**Web interface edit records**:
»»
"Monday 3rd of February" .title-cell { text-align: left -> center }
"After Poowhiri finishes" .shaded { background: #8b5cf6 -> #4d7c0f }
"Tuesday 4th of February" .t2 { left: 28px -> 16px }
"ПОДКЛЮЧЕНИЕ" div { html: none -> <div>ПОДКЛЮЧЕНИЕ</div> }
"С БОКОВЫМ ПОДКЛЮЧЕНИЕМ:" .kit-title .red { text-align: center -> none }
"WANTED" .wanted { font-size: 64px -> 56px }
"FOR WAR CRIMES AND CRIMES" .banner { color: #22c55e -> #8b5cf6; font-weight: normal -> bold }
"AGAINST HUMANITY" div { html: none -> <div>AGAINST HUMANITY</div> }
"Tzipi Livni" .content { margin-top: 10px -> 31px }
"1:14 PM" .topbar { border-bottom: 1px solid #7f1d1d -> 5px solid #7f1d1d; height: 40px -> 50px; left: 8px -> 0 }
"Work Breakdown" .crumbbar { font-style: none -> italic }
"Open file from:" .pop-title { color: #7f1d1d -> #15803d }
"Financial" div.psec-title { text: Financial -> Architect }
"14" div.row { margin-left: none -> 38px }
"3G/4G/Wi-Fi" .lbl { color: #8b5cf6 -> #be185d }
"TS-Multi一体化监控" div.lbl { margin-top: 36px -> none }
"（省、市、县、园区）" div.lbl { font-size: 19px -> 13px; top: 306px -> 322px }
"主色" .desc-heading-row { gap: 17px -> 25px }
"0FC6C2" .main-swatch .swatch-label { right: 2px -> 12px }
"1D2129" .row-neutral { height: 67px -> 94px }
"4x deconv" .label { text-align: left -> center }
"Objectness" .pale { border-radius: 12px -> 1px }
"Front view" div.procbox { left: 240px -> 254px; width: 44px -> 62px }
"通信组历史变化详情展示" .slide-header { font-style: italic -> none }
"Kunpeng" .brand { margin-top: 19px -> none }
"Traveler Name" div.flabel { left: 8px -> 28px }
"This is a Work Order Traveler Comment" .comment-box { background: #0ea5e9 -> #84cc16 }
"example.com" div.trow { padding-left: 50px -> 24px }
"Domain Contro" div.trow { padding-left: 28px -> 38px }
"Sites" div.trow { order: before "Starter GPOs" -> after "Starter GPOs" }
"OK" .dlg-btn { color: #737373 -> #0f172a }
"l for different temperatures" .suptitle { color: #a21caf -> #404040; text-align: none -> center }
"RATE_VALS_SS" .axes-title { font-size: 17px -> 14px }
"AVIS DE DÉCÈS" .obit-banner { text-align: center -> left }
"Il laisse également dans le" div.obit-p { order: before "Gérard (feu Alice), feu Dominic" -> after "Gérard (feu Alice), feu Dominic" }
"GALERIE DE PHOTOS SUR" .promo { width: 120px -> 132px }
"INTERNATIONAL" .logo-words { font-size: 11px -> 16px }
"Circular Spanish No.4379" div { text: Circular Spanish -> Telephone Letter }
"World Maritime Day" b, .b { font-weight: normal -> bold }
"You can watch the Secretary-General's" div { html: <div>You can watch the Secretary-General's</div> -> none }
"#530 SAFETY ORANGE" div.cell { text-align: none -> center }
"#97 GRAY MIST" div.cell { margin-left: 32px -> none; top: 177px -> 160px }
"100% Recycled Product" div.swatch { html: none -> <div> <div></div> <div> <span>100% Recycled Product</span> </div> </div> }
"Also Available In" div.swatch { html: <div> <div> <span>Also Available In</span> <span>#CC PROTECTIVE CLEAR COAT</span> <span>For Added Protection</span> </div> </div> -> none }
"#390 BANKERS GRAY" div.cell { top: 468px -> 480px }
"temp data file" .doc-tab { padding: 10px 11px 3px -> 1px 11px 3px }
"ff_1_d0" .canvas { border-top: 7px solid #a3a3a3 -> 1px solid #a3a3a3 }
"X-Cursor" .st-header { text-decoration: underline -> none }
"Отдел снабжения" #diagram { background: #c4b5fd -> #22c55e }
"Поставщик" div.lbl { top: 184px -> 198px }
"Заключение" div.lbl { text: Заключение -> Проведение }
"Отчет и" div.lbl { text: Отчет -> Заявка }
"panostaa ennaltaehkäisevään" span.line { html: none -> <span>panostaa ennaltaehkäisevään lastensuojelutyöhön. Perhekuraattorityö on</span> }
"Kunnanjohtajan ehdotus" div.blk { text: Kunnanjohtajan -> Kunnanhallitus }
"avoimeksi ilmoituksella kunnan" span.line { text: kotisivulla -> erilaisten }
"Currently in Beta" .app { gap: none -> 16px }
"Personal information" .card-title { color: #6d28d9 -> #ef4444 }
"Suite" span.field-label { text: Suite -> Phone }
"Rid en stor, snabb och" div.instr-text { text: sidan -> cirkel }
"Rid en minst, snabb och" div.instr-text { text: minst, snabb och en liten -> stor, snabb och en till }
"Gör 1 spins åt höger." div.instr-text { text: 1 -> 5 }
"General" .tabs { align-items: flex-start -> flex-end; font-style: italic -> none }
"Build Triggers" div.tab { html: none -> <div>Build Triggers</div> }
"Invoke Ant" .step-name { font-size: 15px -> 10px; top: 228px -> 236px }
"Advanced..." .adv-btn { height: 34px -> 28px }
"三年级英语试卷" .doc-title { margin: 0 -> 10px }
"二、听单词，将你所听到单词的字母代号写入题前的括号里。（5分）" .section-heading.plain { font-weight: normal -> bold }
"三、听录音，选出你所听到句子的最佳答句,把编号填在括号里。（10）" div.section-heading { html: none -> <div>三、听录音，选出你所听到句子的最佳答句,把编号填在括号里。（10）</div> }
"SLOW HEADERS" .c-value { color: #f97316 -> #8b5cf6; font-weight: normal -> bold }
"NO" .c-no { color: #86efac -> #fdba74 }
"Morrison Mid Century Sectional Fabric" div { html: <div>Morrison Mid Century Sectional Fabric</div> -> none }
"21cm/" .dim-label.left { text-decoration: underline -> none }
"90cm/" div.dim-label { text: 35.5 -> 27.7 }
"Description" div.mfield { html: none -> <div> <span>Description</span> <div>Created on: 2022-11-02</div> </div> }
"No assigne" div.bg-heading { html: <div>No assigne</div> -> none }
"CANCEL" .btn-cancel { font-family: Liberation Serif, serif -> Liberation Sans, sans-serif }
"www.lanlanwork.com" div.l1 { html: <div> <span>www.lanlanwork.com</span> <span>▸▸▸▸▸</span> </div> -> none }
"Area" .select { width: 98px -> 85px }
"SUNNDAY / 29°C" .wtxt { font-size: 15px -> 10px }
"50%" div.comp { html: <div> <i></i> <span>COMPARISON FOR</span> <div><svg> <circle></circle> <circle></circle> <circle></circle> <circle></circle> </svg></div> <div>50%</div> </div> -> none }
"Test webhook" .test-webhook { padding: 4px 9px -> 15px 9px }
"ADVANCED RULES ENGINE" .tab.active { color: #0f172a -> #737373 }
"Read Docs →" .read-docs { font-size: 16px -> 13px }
««
**Assigned task**: Nothing in the records may be left out; transcribe all of them exactly.

**Exercise output**:
"Monday 3rd of February" .title-cell { text-align: left -> center }
"After Poowhiri finishes" .shaded { background: #8b5cf6 -> #4d7c0f }
"Tuesday 4th of February" .t2 { left: 28px -> 16px }
"ПОДКЛЮЧЕНИЕ" div { html: none -> <div>ПОДКЛЮЧЕНИЕ</div> }
"С БОКОВЫМ ПОДКЛЮЧЕНИЕМ:" .kit-title .red { text-align: center -> none }
"WANTED" .wanted { font-size: 64px -> 56px }
"FOR WAR CRIMES AND CRIMES" .banner { color: #22c55e -> #8b5cf6; font-weight: normal -> bold }
"AGAINST HUMANITY" div { html: none -> <div>AGAINST HUMANITY</div> }
"Tzipi Livni" .content { margin-top: 10px -> 31px }
"1:14 PM" .topbar { border-bottom: 1px solid #7f1d1d -> 5px solid #7f1d1d; height: 40px -> 50px; left: 8px -> 0 }
"Work Breakdown" .crumbbar { font-style: none -> italic }
"Open file from:" .pop-title { color: #7f1d1d -> #15803d }
"Financial" div.psec-title { text: Financial -> Architect }
"14" div.row { margin-left: none -> 38px }
"3G/4G/Wi-Fi" .lbl { color: #8b5cf6 -> #be185d }
"TS-Multi一体化监控" div.lbl { margin-top: 36px -> none }
"（省、市、县、园区）" div.lbl { font-size: 19px -> 13px; top: 306px -> 322px }
"主色" .desc-heading-row { gap: 17px -> 25px }
"0FC6C2" .main-swatch .swatch-label { right: 2px -> 12px }
"1D2129" .row-neutral { height: 67px -> 94px }
"4x deconv" .label { text-align: left -> center }
"Objectness" .pale { border-radius: 12px -> 1px }
"Front view" div.procbox { left: 240px -> 254px; width: 44px -> 62px }
"通信组历史变化详情展示" .slide-header { font-style: italic -> none }
"Kunpeng" .brand { margin-top: 19px -> none }
"Traveler Name" div.flabel { left: 8px -> 28px }
"This is a Work Order Traveler Comment" .comment-box { background: #0ea5e9 -> #84cc16 }
"example.com" div.trow { padding-left: 50px -> 24px }
"Domain Contro" div.trow { padding-left: 28px -> 38px }
"Sites" div.trow { order: before "Starter GPOs" -> after "Starter GPOs" }
"OK" .dlg-btn { color: #737373 -> #0f172a }
"l for different temperatures" .suptitle { color: #a21caf -> #404040; text-align: none -> center }
"RATE_VALS_SS" .axes-title { font-size: 17px -> 14px }
"AVIS DE DÉCÈS" .obit-banner { text-align: center -> left }
"Il laisse également dans le" div.obit-p { order: before "Gérard (feu Alice), feu Dominic" -> after "Gérard (feu Alice), feu Dominic" }
"GALERIE DE PHOTOS SUR" .promo { width: 120px -> 132px }
"INTERNATIONAL" .logo-words { font-size: 11px -> 16px }
"Circular Spanish No.4379" div { text: Circular Spanish -> Telephone Letter }
"World Maritime Day" b, .b { font-weight: normal -> bold }
"You can watch the Secretary-General's" div { html: <div>You can watch the Secretary-General's</div> -> none }
"#530 SAFETY ORANGE" div.cell { text-align: none -> center }
"#97 GRAY MIST" div.cell { margin-left: 32px -> none; top: 177px -> 160px }
"100% Recycled Product" div.swatch { html: none -> <div> <div></div> <div> <span>100% Recycled Product</span> </div> </div> }
"Also Available In" div.swatch { html: <div> <div> <span>Also Available In</span> <span>#CC PROTECTIVE CLEAR COAT</span> <span>For Added Protection</span> </div> </div> -> none }
"#390 BANKERS GRAY" div.cell { top: 468px -> 480px }
"temp data file" .doc-tab { padding: 10px 11px 3px -> 1px 11px 3px }
"ff_1_d0" .canvas { border-top: 7px solid #a3a3a3 -> 1px solid #a3a3a3 }
"X-Cursor" .st-header { text-decoration: underline -> none }
"Отдел снабжения" #diagram { background: #c4b5fd -> #22c55e }
"Поставщик" div.lbl { top: 184px -> 198px }
"Заключение" div.lbl { text: Заключение -> Проведение }
"Отчет и" div.lbl { text: Отчет -> Заявка }
"panostaa ennaltaehkäisevään" span.line { html: none -> <span>panostaa ennaltaehkäisevään lastensuojelutyöhön. Perhekuraattorityö on</span> }
"Kunnanjohtajan ehdotus" div.blk { text: Kunnanjohtajan -> Kunnanhallitus }
"avoimeksi ilmoituksella kunnan" span.line { text: kotisivulla -> erilaisten }
"Currently in Beta" .app { gap: none -> 16px }
"Personal information" .card-title { color: #6d28d9 -> #ef4444 }
"Suite" span.field-label { text: Suite -> Phone }
"Rid en stor, snabb och" div.instr-text { text: sidan -> cirkel }
"Rid en minst, snabb och" div.instr-text { text: minst, snabb och en liten -> stor, snabb och en till }
"Gör 1 spins åt höger." div.instr-text { text: 1 -> 5 }
"General" .tabs { align-items: flex-start -> flex-end; font-style: italic -> none }
"Build Triggers" div.tab { html: none -> <div>Build Triggers</div> }
"Invoke Ant" .step-name { font-size: 15px -> 10px; top: 228px -> 236px }
"Advanced..." .adv-btn { height: 34px -> 28px }
"三年级英语试卷" .doc-title { margin: 0 -> 10px }
"二、听单词，将你所听到单词的字母代号写入题前的括号里。（5分）" .section-heading.plain { font-weight: normal -> bold }
"三、听录音，选出你所听到句子的最佳答句,把编号填在括号里。（10）" div.section-heading { html: none -> <div>三、听录音，选出你所听到句子的最佳答句,把编号填在括号里。（10）</div> }
"SLOW HEADERS" .c-value { color: #f97316 -> #8b5cf6; font-weight: normal -> bold }
"NO" .c-no { color: #86efac -> #fdba74 }
"Morrison Mid Century Sectional Fabric" div { html: <div>Morrison Mid Century Sectional Fabric</div> -> none }
"21cm/" .dim-label.left { text-decoration: underline -> none }
"90cm/" div.dim-label { text: 35.5 -> 27.7 }
"Description" div.mfield { html: none -> <div> <span>Description</span> <div>Created on: 2022-11-02</div> </div> }
"No assigne" div.bg-heading { html: <div>No assigne</div> -> none }
"CANCEL" .btn-cancel { font-family: Liberation Serif, serif -> Liberation Sans, sans-serif }
"www.lanlanwork.com" div.l1 { html: <div> <span>www.lanlanwork.com</span> <span>▸▸▸▸▸</span> </div> -> none }
"Area" .select { width: 98px -> 85px }
"SUNNDAY / 29°C" .wtxt { font-size: 15px -> 10px }
"50%" div.comp { html: <div> <i></i> <span>COMPARISON FOR</span> <div><svg> <circle></circle> <circle></circle> <circle></circle> <circle></circle> </svg></div> <div>50%</div> </div> -> none }
"Test webhook" .test-webhook { padding: 4px 9px -> 15px 9px }
"ADVANCED RULES ENGINE" .tab.active { color: #0f172a -> #737373 }
"Read Docs →" .read-docs { font-size: 16px -> 13px }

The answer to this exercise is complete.